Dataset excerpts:

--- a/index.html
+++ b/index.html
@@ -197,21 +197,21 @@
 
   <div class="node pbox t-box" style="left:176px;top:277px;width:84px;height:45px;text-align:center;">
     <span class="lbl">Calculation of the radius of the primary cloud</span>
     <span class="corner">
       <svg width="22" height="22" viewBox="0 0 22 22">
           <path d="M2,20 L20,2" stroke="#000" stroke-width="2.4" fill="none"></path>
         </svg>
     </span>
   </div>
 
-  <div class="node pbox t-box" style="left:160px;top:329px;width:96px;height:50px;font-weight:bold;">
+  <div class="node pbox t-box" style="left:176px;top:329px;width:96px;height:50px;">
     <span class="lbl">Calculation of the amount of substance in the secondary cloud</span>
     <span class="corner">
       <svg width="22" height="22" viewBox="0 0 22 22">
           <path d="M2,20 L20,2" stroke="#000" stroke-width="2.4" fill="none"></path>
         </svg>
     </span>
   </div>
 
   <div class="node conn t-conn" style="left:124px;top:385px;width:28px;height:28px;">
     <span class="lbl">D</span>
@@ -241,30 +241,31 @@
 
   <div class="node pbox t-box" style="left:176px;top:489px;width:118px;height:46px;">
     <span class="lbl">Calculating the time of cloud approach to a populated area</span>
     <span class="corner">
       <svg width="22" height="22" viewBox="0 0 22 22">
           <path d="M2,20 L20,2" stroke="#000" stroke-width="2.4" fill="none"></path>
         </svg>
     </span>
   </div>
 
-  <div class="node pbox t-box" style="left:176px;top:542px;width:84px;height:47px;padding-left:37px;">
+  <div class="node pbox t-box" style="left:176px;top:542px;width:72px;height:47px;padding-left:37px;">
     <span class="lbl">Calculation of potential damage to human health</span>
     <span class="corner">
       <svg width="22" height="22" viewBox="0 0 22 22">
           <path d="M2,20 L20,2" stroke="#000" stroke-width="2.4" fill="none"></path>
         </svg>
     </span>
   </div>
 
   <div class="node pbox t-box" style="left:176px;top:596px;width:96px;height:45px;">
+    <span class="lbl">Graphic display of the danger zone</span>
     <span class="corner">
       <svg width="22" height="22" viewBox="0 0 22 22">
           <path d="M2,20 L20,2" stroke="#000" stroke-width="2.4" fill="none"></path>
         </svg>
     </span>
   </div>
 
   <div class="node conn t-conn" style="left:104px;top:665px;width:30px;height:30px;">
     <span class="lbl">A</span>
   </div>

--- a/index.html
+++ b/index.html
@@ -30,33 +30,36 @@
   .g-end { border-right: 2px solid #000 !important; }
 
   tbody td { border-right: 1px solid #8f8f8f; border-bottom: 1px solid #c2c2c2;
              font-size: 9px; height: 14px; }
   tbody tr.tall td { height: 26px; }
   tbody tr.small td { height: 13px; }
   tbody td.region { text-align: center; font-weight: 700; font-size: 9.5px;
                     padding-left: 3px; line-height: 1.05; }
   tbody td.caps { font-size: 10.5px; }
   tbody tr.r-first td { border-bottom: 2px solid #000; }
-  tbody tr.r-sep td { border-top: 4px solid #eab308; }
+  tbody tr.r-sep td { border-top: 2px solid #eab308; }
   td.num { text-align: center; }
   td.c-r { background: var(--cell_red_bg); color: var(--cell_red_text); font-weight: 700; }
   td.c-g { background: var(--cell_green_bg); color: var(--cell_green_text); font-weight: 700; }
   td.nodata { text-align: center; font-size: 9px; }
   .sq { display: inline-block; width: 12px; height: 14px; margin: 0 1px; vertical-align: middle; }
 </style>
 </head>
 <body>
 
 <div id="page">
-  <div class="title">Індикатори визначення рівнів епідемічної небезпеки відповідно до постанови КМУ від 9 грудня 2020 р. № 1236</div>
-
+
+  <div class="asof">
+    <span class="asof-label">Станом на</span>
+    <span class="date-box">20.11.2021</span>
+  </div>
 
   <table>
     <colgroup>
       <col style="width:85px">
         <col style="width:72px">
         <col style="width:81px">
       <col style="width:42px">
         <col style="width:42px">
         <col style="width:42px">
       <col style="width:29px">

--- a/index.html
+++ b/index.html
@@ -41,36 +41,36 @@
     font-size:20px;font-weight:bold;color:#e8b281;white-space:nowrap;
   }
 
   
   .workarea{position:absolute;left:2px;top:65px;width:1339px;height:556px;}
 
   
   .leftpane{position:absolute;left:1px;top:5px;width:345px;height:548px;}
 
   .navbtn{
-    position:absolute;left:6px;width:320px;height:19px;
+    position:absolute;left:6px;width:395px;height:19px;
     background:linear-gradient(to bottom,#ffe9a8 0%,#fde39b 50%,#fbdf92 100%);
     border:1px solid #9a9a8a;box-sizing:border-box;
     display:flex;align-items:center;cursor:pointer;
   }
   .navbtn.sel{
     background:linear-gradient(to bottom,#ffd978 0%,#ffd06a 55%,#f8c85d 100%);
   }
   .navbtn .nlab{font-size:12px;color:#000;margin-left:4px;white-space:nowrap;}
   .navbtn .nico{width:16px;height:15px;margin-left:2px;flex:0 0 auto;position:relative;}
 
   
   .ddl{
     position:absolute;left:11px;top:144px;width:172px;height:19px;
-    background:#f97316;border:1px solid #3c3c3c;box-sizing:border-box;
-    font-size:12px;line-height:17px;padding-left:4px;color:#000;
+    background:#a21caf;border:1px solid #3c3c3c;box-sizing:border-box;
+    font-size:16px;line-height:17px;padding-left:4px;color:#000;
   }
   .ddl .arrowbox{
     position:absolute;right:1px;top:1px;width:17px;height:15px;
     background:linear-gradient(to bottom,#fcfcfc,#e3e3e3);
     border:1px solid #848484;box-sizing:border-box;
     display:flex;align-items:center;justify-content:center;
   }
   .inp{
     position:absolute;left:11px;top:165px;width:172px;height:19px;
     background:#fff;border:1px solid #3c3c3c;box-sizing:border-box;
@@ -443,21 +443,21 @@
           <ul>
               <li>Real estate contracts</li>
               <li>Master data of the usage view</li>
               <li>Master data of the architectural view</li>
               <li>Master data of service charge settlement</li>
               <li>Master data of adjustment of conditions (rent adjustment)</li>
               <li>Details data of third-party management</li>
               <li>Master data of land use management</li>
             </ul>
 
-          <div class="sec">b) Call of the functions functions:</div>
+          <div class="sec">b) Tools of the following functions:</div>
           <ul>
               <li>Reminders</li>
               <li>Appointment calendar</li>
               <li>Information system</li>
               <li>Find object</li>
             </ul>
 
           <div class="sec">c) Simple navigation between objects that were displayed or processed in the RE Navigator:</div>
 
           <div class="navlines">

ABOUT THIS EXERCISE – Search the data above for lines holding "linear" and copy each of them.

RESPONSE –
     background:linear-gradient(to bottom,#ffe9a8 0%,#fde39b 50%,#fbdf92 100%);
     background:linear-gradient(to bottom,#ffd978 0%,#ffd06a 55%,#f8c85d 100%);
     background:linear-gradient(to bottom,#fcfcfc,#e3e3e3);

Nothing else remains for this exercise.